Leichter chats with Shalom Life about her wonderful documentary 'Here One Day', following her journey in attempting to make sense of her mother's suicide.

By: Anthony Marcusa
Published: May 13th, 2013 in Culture » Film » Interviews

The grieving process takes many different forms, with closure coming via unexpected or unforeseen means, occasionally out of one’s control. For Kathy Leichter, whose mother Nina died in 1995, the journey occurred across 15 years, involving a video camera, hours of audio diaries, a supportive-albeit at times reluctant- family, and lots of unexpected revelations.

“Nine years after she died I found out I was having a son, and I was hit like a tsunami with a huge amount of grief,” says Kathy while in Toronto for the Hot Docs Film Festival, where her movie, Here One Day, made its Canadian debut.

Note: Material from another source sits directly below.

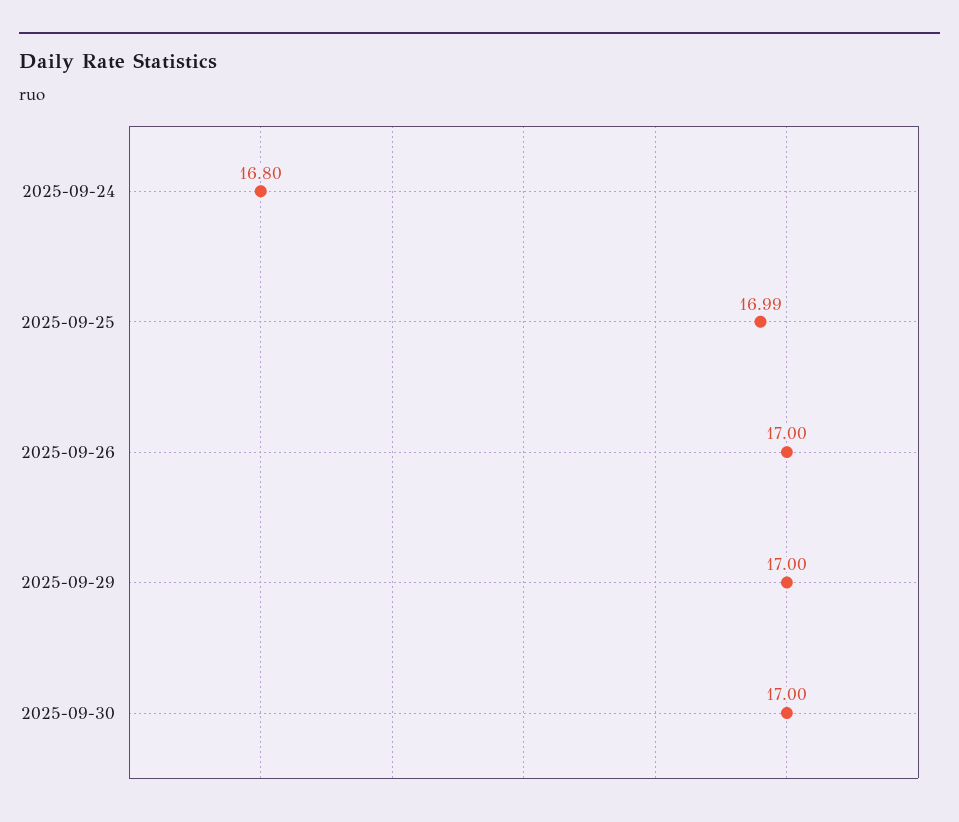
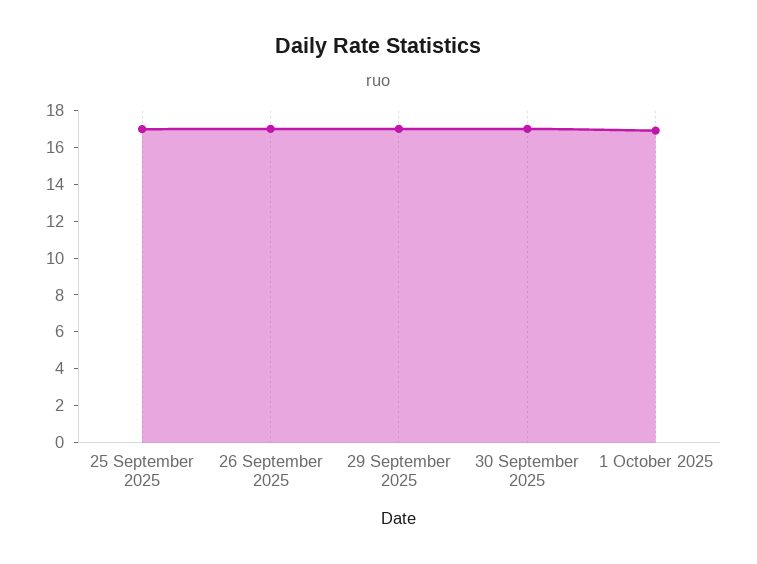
2025-09-24: 16.8 -> none
1 October 2025: none -> 17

“I thought I was having a daughter, and I realized that I had wanted a girl to recreate and repair this other mother-daughter relationship.”

Nina Leichter committed suicide, leaving behind her husband, a son, and a daughter. Nina was unable to carry on dealing with the debilitating effects of bipolar disorder, deciding to jump out the kitchen window of a house she raised a family in, the same house Kathy returns to after her mother's death.

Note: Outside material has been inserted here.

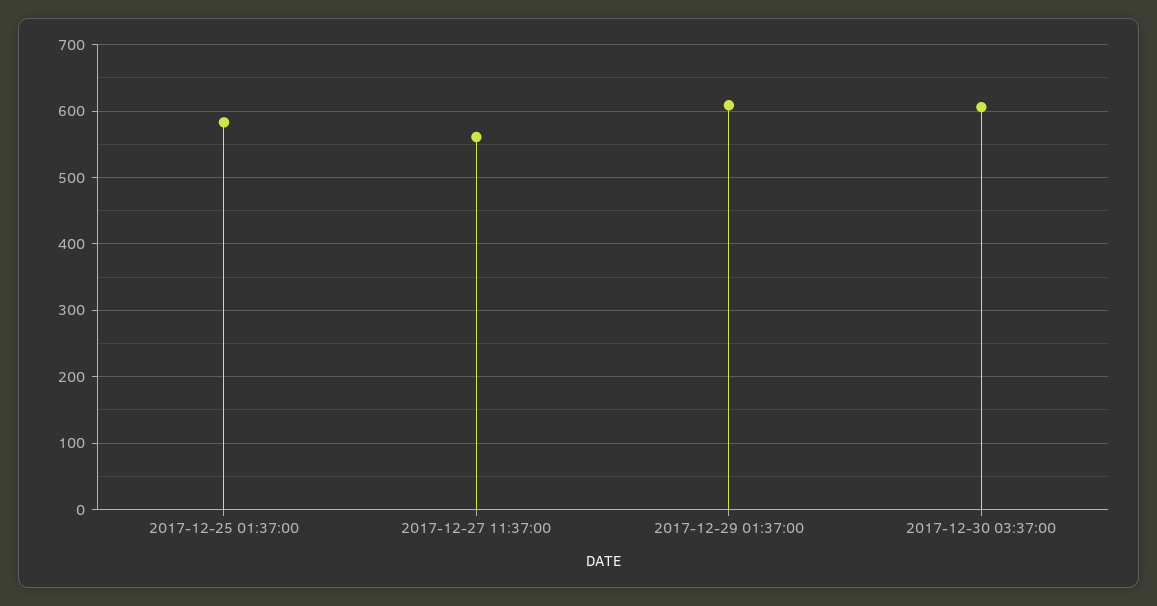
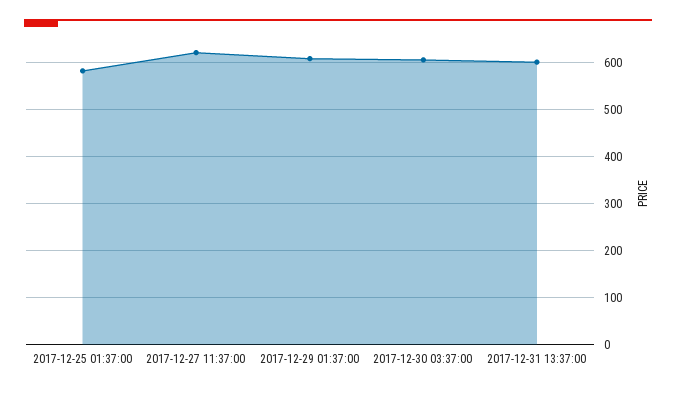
2017-12-27 11:37:00: 560 -> 620
2017-12-31 13:37:00: none -> 600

The window remains unaltered as the film begins.

Leichter, a Jewish filmmaker living in New York City, thought that perhaps a documentary exploring familial relationships and the grieving process would be both interesting to an audience and beneficial personally. It took nine years to even contemplate making a film, and several more to discover how she wanted to present the final product. Unexpected feedback provided by a friend inspired the extraordinarily intimate tone of Here One Day.

“It took me a while to realize what I wanted to tell was this very personal and incredibly intimate story,” continues Leichter. “My friend had watched a trailer I put together and told me it seemed like I was defending against something. In that moment, I realized what I really wanted to do.”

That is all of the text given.